Quelle est sa situation au Burundi ?
C’est un secteur fort négligé. L’Union Internationale pour la Conservation de la Nature exige qu’un pays ait au minimum 17% de son territoire en aires protégées. Ici, elles ne représentent que 5,1%. Nous avons à peu près autour de 140 mille hectares. Très insignifiant.
Quid de la flore et la faune ?
La situation nous interpelle. 12 espèces de mammifères ont complétement disparu du territoire national.
Par exemple ?
Des lions, des éléphants, des rhinocéros, des girafes, etc. D’autres en voie d’extinction : des buffles, des hippopotames, les grands rapaces, des batraciens, etc. Certaines essences arbustives naturelles restent uniquement dans la Kibira et à Bururi.
Les marais disparaissent, un avantage et un inconvénient. Ils procurent de la nourriture à la population, mais entraînent la disparition de la biodiversité.
Quel est l’état des lieux des aires protégées ?
Auparavant, nous en avions 16. Certaines ont disparu. C’est le cas de Kinoso, à Makamba. Cet espace est aujourd’hui occupé par la population.
Le parc de la Rusizi, avec à peu près 10 mille hectares. Côté delta, le braconnage est une menace. On y trouve des oiseaux, des hippopotames, des antilopes, des crocodiles, etc. On y cherche aussi du bois de chauffage. Sur sa rive gauche, une ferme qui s’est accaparée d’un espace vaste. Il y a aujourd’hui des milliers de vaches.
Côté palmeraie, la principale menace est le cimetière de Mpanda qui n’est régi par aucune loi. C’est là qu’on trouve des arbres endémiques : les faux-palmiers (urukoko). Aujourd’hui, ils ne poussent plus. Une portion de ce domaine a été attribuée à un homme d’affaires. Un gaspillage total car ses cannes à sucre n’ont rien produit. Le braconnage et la recherche du bois de chauffage y sont pratiqués. Il y a aussi des champs de coton de la Cogerco. Sans oublier des feux de brousse.
La Kibira est-elle bien protégée ?
Loin de là. La Kibira était une grande forêt qui comprenait Ijenda, Muramvya et Kayanza. Aujourd’hui, il ne reste plus que des endroits presqu’inaccessibles. La chasse de quelques rares mammifères qui y restent est la principale menace. On y coupe également des arbres pour le sciage, des gens en extraient des minerais illégalement, mettant en cause ses limites surtout à Mabayi (Cibitoke).
Quid de celles du Nord ?
La situation est identique.
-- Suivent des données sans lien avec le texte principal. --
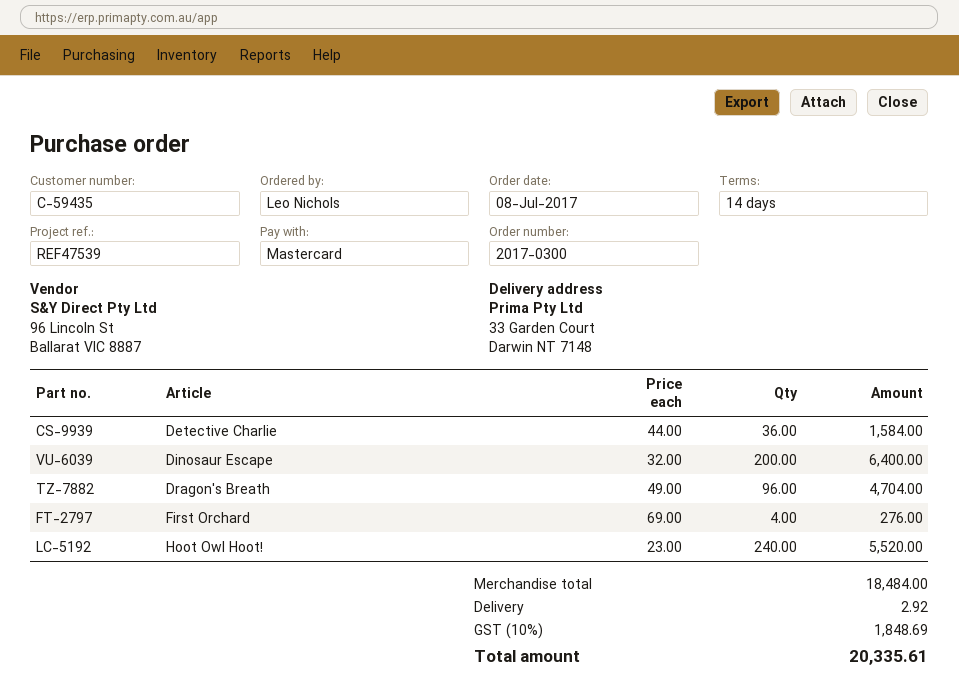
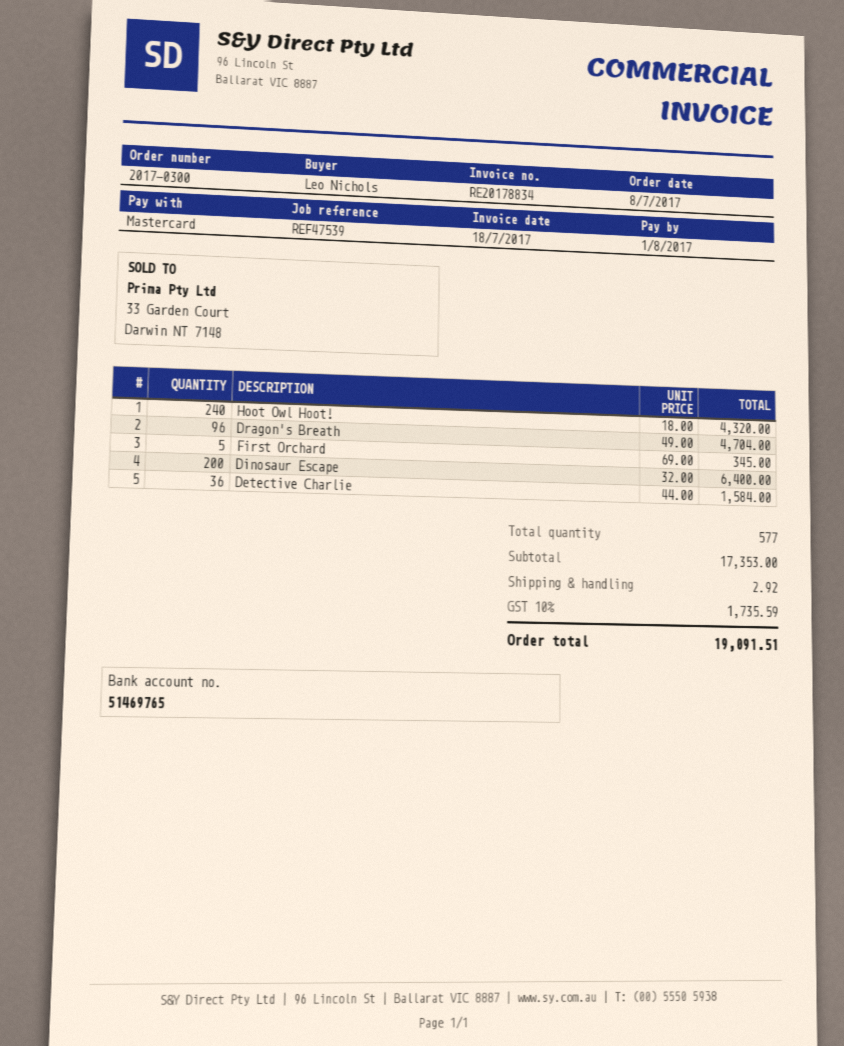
First Orchard: 4 x 69.00 = 276.00 -> 5 x 69.00 = 345.00
Hoot Owl Hoot!: 240 x 23.00 = 5520.00 -> 240 x 18.00 = 4320.00
subtotal: 18484.00 -> 17353.00
tax: 10% = 1848.69 -> 10% = 1735.59
total: 20335.61 -> 19091.51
Pour les paysages protégés du Nord, il y a une forte pression anthropique. Les limites sont mises en cause. Les gens veulent s’accaparer les réserves.
Le parc national de la Ruvubu est le plus grand parc de mammifères dont dispose encore le Burundi. Sa superficie est à peu près de 50 mille hectares. Il s’étale sur huit communes des provinces Karusi, Cankuzo, Muyinga et Ruyigi. Mais les animaux se trouvent uniquement dans Kigamba et Buhinyuza.
Le buffle est l’animal phare de ce parc. Fin 2017, on en avait recensé 1200 animaux. Il y a aussi des antilopes. On y trouve aussi des crocodiles, des hippopotames, quelques rares phacochères et panthères. Beaucoup d’oiseaux migrateurs qui viennent pêcher dans les lagunes au bord de la Ruvubu.
Dans le Sud et l’Est, il paraît que la situation n’est pas rassurante ?
Elle se dégrade de plus en plus. La petite forêt de Monge a presque disparu, suite à une pression anthropique. Seule la forêt de Bururi a été relativement protégée, ces dernières années. Mais à Vyanda, Rukambasi, Kigwena… La situation est catastrophique. La population envahit ces patrimoines.
Dans le Moso, l’aire protégée de la Maragarazi est menacée. La Sosumo s’est accaparée de sa bonne partie en y plantant de la canne à sucre. La population en a aussi profité. D’un moment à l’autre, elle peut disparaître. Idem pour un paysage protégé sis à Cankuzo, commune Gisagara. Il est sous menace quasi-totale à cause de l’immigration.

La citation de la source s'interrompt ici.